ASSIGNED TASK
Every entry is to be transcribed as it stands. Images stay out.
-*-*-
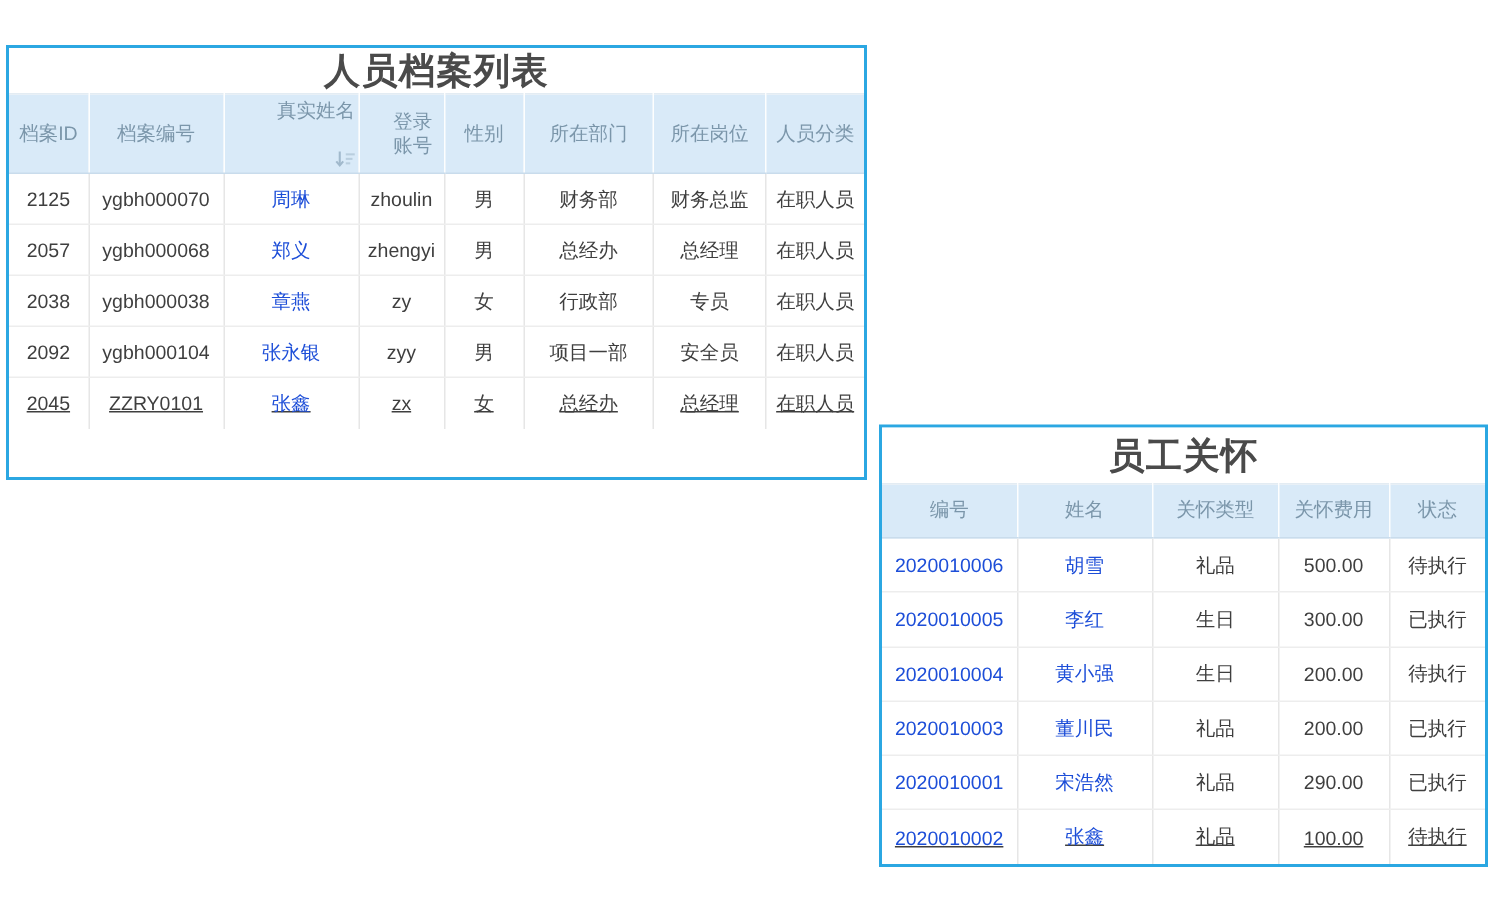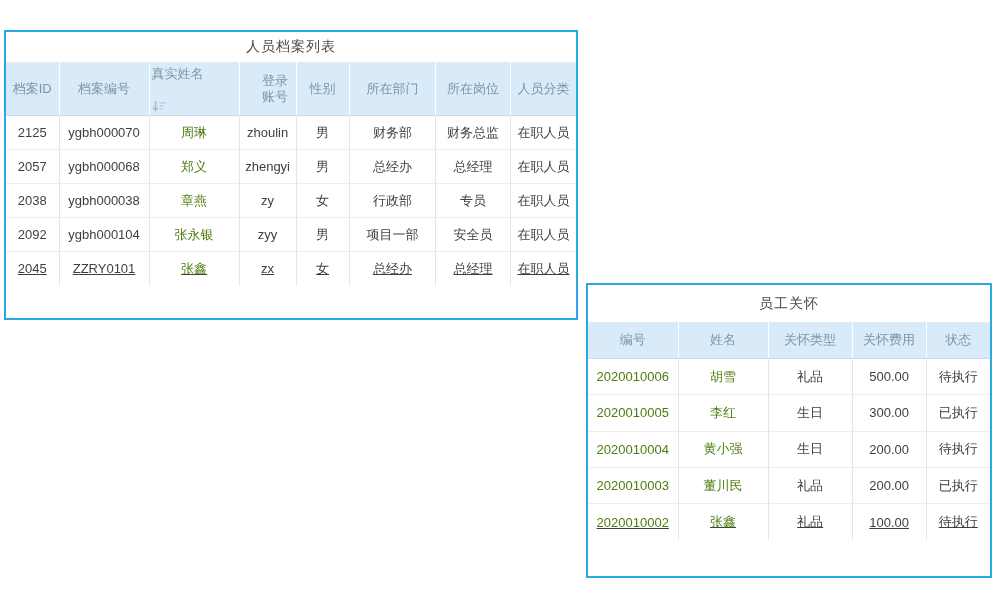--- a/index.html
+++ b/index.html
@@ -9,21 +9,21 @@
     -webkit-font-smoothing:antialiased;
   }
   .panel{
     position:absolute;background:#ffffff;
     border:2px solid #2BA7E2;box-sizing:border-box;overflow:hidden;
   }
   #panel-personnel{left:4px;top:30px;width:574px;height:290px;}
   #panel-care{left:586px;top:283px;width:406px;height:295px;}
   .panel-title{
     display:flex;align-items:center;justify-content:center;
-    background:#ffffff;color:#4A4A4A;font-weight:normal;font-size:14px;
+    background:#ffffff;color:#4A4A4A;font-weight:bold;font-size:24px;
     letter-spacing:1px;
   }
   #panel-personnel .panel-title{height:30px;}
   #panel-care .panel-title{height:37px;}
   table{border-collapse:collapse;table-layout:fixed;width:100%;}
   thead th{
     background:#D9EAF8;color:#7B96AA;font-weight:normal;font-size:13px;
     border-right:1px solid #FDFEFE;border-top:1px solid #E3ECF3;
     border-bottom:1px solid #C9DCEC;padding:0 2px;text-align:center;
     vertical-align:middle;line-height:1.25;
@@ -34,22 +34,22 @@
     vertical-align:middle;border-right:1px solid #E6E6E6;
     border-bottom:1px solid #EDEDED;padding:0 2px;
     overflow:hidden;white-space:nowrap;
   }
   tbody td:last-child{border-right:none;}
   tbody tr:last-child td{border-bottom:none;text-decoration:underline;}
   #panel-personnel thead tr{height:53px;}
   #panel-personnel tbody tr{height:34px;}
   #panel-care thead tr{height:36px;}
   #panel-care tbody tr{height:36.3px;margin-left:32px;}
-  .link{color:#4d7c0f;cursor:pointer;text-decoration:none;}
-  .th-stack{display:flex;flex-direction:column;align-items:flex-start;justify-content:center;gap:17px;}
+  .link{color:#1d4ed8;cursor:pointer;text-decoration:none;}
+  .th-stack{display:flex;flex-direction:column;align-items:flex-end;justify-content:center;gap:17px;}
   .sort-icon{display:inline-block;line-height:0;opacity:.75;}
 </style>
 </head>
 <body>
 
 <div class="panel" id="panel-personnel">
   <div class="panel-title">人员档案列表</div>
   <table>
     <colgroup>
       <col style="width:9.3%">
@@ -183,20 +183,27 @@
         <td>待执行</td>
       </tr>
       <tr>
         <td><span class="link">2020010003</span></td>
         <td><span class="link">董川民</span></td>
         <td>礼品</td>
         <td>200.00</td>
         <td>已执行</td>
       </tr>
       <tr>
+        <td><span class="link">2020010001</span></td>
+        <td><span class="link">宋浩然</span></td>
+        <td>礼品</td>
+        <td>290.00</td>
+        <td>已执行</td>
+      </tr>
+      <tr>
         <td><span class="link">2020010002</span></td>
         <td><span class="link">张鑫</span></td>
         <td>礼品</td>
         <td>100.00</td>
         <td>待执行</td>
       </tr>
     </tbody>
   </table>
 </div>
-*-*-
REPLY
--- a/index.html
+++ b/index.html
@@ -9,21 +9,21 @@
     -webkit-font-smoothing:antialiased;
   }
   .panel{
     position:absolute;background:#ffffff;
     border:2px solid #2BA7E2;box-sizing:border-box;overflow:hidden;
   }
   #panel-personnel{left:4px;top:30px;width:574px;height:290px;}
   #panel-care{left:586px;top:283px;width:406px;height:295px;}
   .panel-title{
     display:flex;align-items:center;justify-content:center;
-    background:#ffffff;color:#4A4A4A;font-weight:normal;font-size:14px;
+    background:#ffffff;color:#4A4A4A;font-weight:bold;font-size:24px;
     letter-spacing:1px;
   }
   #panel-personnel .panel-title{height:30px;}
   #panel-care .panel-title{height:37px;}
   table{border-collapse:collapse;table-layout:fixed;width:100%;}
   thead th{
     background:#D9EAF8;color:#7B96AA;font-weight:normal;font-size:13px;
     border-right:1px solid #FDFEFE;border-top:1px solid #E3ECF3;
     border-bottom:1px solid #C9DCEC;padding:0 2px;text-align:center;
     vertical-align:middle;line-height:1.25;
@@ -34,22 +34,22 @@
     vertical-align:middle;border-right:1px solid #E6E6E6;
     border-bottom:1px solid #EDEDED;padding:0 2px;
     overflow:hidden;white-space:nowrap;
   }
   tbody td:last-child{border-right:none;}
   tbody tr:last-child td{border-bottom:none;text-decoration:underline;}
   #panel-personnel thead tr{height:53px;}
   #panel-personnel tbody tr{height:34px;}
   #panel-care thead tr{height:36px;}
   #panel-care tbody tr{height:36.3px;margin-left:32px;}
-  .link{color:#4d7c0f;cursor:pointer;text-decoration:none;}
-  .th-stack{display:flex;flex-direction:column;align-items:flex-start;justify-content:center;gap:17px;}
+  .link{color:#1d4ed8;cursor:pointer;text-decoration:none;}
+  .th-stack{display:flex;flex-direction:column;align-items:flex-end;justify-content:center;gap:17px;}
   .sort-icon{display:inline-block;line-height:0;opacity:.75;}
 </style>
 </head>
 <body>
 
 <div class="panel" id="panel-personnel">
   <div class="panel-title">人员档案列表</div>
   <table>
     <colgroup>
       <col style="width:9.3%">
@@ -183,20 +183,27 @@
         <td>待执行</td>
       </tr>
       <tr>
         <td><span class="link">2020010003</span></td>
         <td><span class="link">董川民</span></td>
         <td>礼品</td>
         <td>200.00</td>
         <td>已执行</td>
       </tr>
       <tr>
+        <td><span class="link">2020010001</span></td>
+        <td><span class="link">宋浩然</span></td>
+        <td>礼品</td>
+        <td>290.00</td>
+        <td>已执行</td>
+      </tr>
+      <tr>
         <td><span class="link">2020010002</span></td>
         <td><span class="link">张鑫</span></td>
         <td>礼品</td>
         <td>100.00</td>
         <td>待执行</td>
       </tr>
     </tbody>
   </table>
 </div>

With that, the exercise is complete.